Christoph Daether

Beruf: Diplom-Verwaltungswirt (FH)

Alter: 48

Wohnort: Schöningen

Aufgewachsen in Schöningen bin ich meiner Heimatstadt eng verbunden und habe dort im Rathaus vor langen Jahren das Verwaltungshandwerk gelernt. Seit fast 20 Jahren bin ich nun aber beim Landkreis Helmstedt tätig.

Schon immer habe ich mich ehrenamtlich engagiert, war als Gruppenleiter in der Kinder- und Jugendarbeit und im Pfarrgemeinderat St. Marien tätig, habe als aktives Mitglied der Musikinitiative Schöningen zum kulturellen Leben beigetragen und mich später als Elternvertreter im Lorenz-Kindergarten und in der Grundschule für die Belange unserer Kinder eingesetzt.

Schule ist auch das Thema, dass mich 2016 in die Kommunalpolitik geführt hat, nachdem es in Schöningen erheblichen Wirbel um die Umwandlung der Grundschule Schöningen zur voll gebundenen Ganztagsschule gab. In der Folge habe ich mit einigen anderen Eltern und Bekannten ZIEL gegründet – als neue Wählergemeinschaft sind wir vor fünf Jahren für die Wahlen zum Schöninger Stadtrat und Helmstedter Kreistag angetreten und seitdem in beiden Gremien mit einem Sitz vertreten.

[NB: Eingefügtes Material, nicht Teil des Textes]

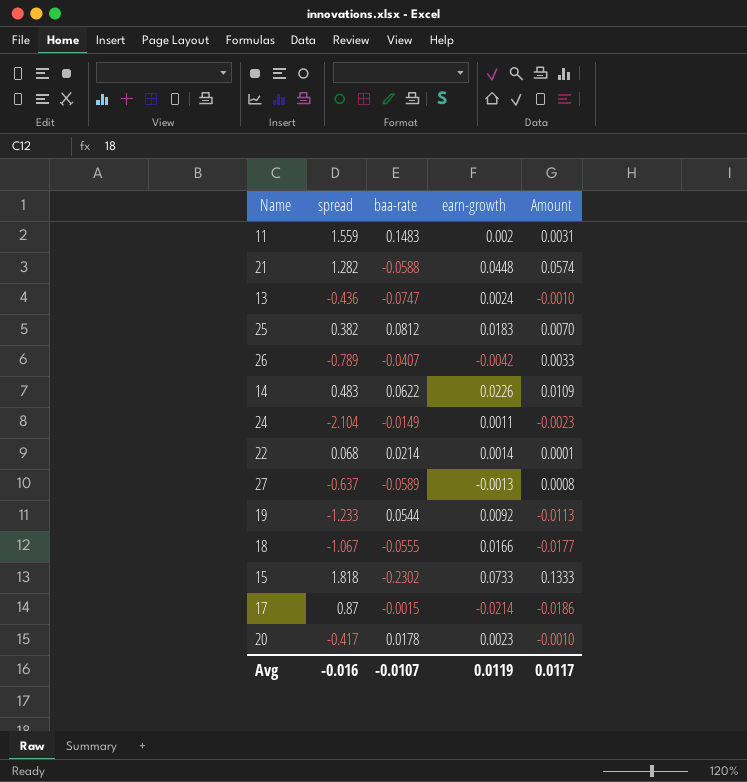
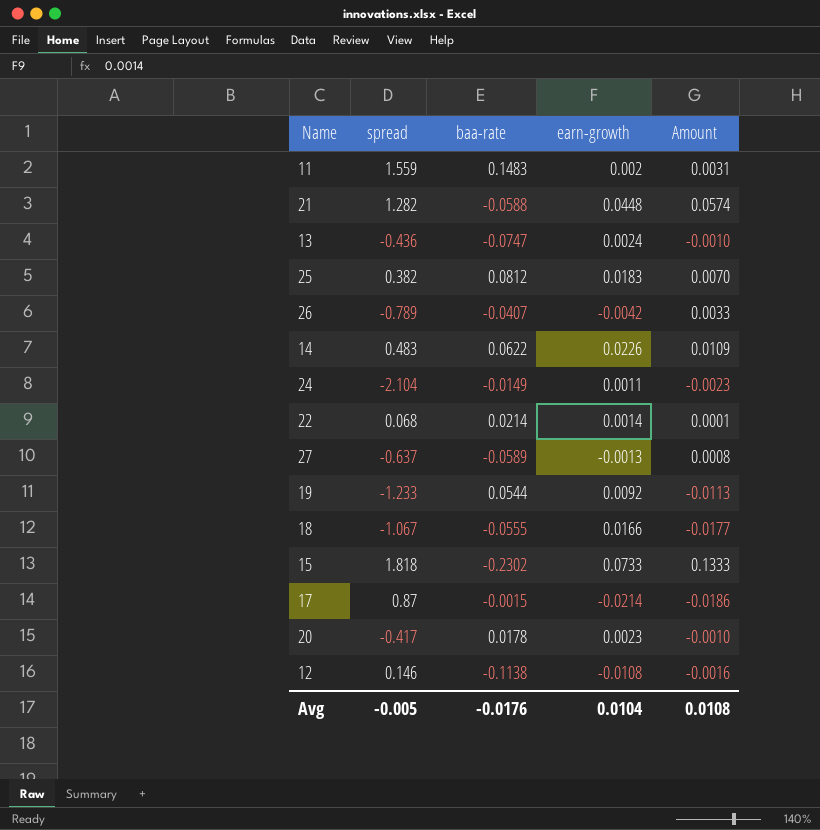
row 12: none -> 0.146 | -0.1138 | -0.0108 | -0.0016
Avg | spread: -0.016 -> -0.005
Avg | baa-rate: -0.0107 -> -0.0176
Avg | earn-growth: 0.0119 -> 0.0104
Avg | Amount: 0.0117 -> 0.0108

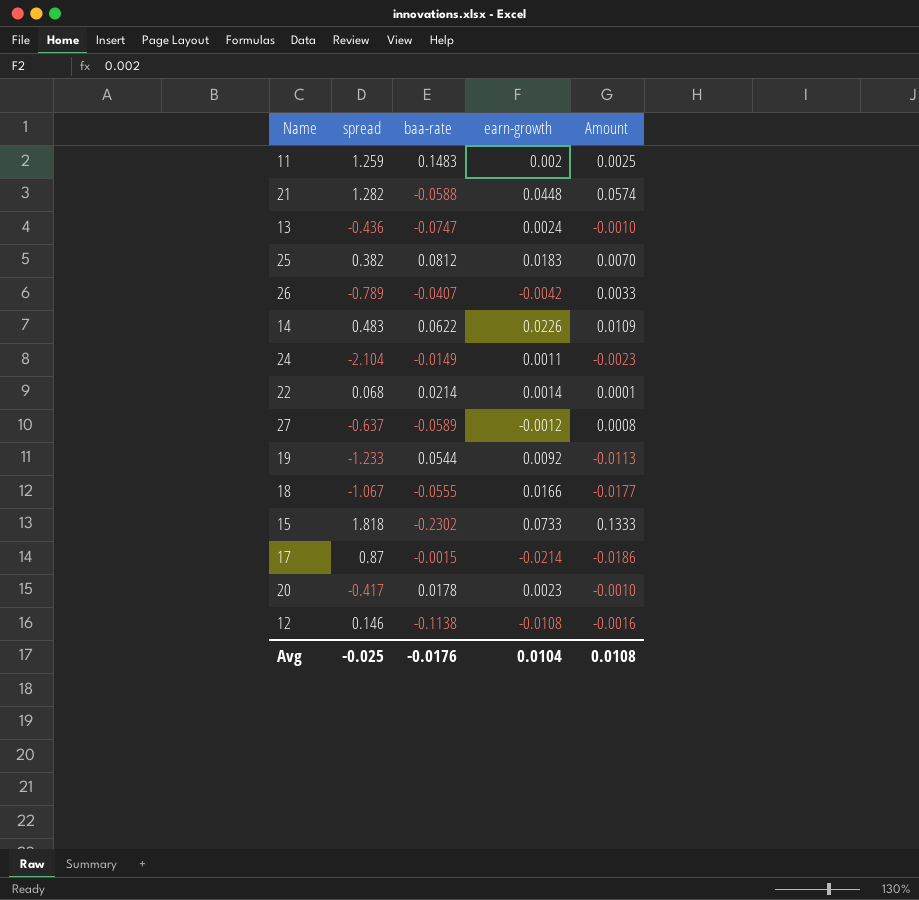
11 | spread: 1.559 -> 1.259
11 | Amount: 0.0031 -> 0.0025
27 | earn-growth: -0.0013 -> -0.0012
Avg | spread: -0.005 -> -0.025

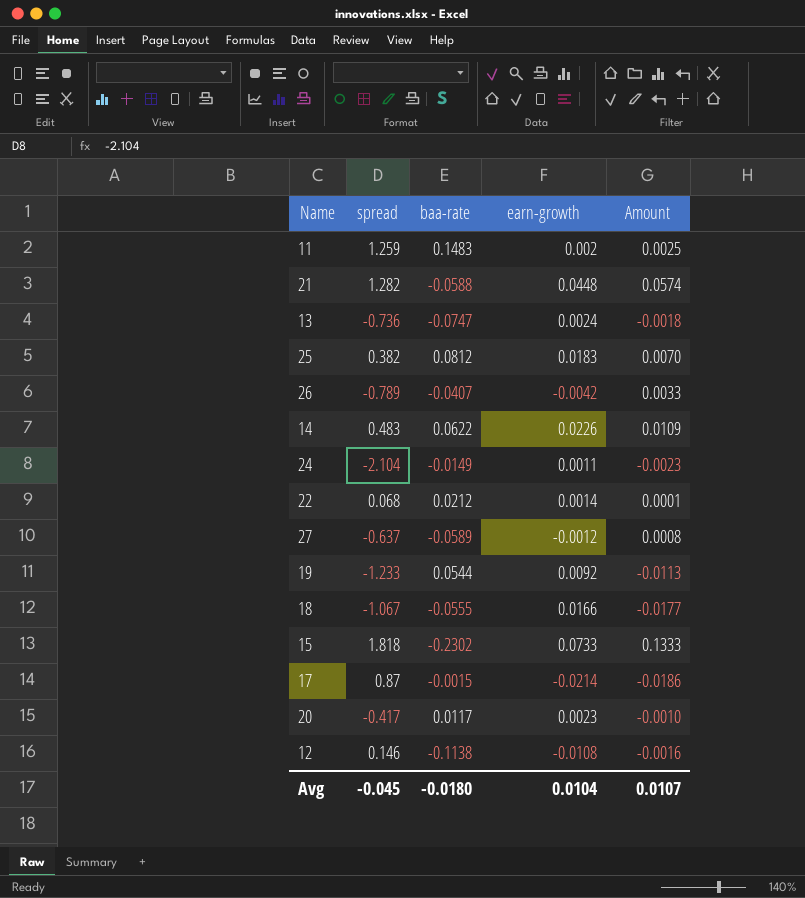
13 | spread: -0.436 -> -0.736
13 | Amount: -0.0010 -> -0.0018
22 | baa-rate: 0.0214 -> 0.0212
20 | baa-rate: 0.0178 -> 0.0117
Avg | spread: -0.025 -> -0.045
Avg | baa-rate: -0.0176 -> -0.0180
Avg | Amount: 0.0108 -> 0.0107

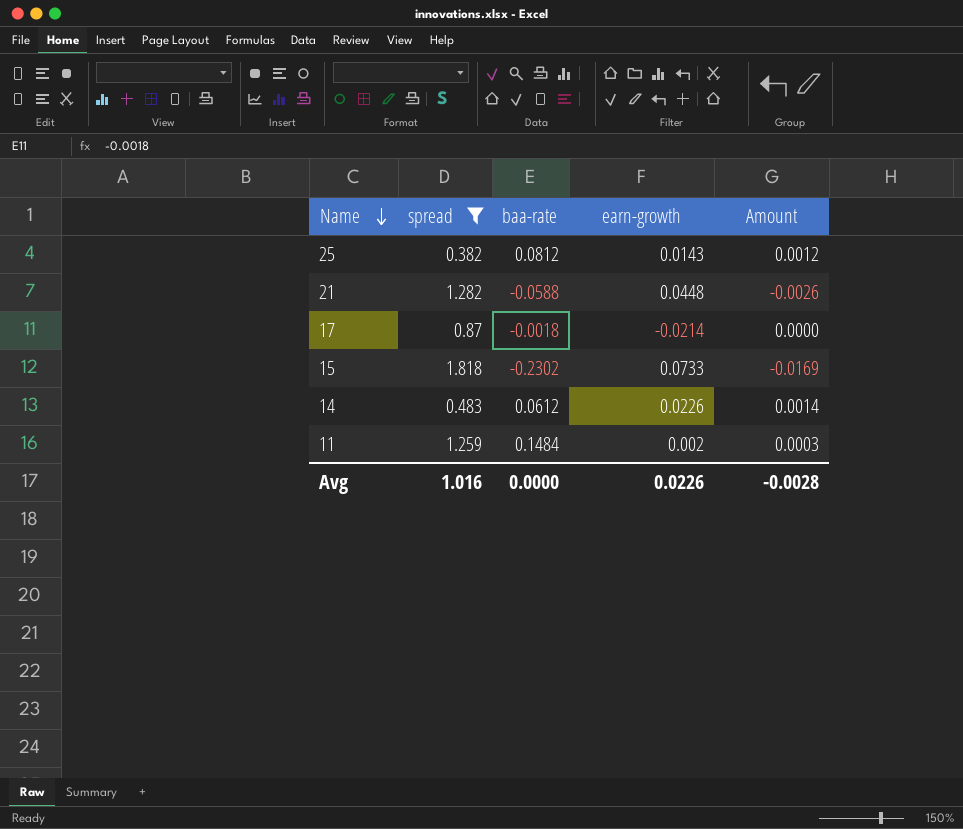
filter: none -> spread >= 0.382
row order: none -> Name descending
column Amount | formula: [spread] * [earn-growth] -> [baa-rate] * [earn-growth]
25 | earn-growth: 0.0183 -> 0.0143
17 | baa-rate: -0.0015 -> -0.0018
14 | baa-rate: 0.0622 -> 0.0612
11 | baa-rate: 0.1483 -> 0.1484
Avg | spread: -0.045 -> 1.016
Avg | baa-rate: -0.0180 -> 0.0000
Avg | earn-growth: 0.0104 -> 0.0226
Avg | Amount: 0.0107 -> -0.0028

Somit bin ich nunmehr seit fünf Jahren Ratsmitglied in Schöningen, bin dabei Vorsitzender des Schulausschusses und Mitglied des Haushaltsausschusses und zudem stellvertretendes Mitglied im Verwaltungsausschuss.

Gerade die Schulbildung in Schöningen und Umgebung liegt mir besonders am Herzen – gute Bildung ist meiner Meinung nach der beste Weg in die Zukunft unserer Kinder, und gute Bildung benötigt gute Schulen und eine breitgefächerte Schullandschaft. Aus diesem Grunde setze ich mich nicht nur für die Grundschule in Schöningen ein, sondern unterstütze auch als Mitglied des Schul- und Unterstützungsvereins Esbeck die Idee der Gründung einer freien Schule im Schöninger Stadtgebiet.

Neben Schule und Bildung sind die kommunalen Finanzen und soziale Themenbereiche meine Schwerpunkte, bei denen ich auch berufliche Kenntnisse und Erfahrungen einbringen kann.

Die Arbeit im Schöninger Stadtrat würde ich gerne fortsetzen – doch dazu brauche ich zusammen mit den Mitstreitern von der UWG am 12. September Ihre/Eure Stimmen, damit ich dieses ZIEL erreichen kann.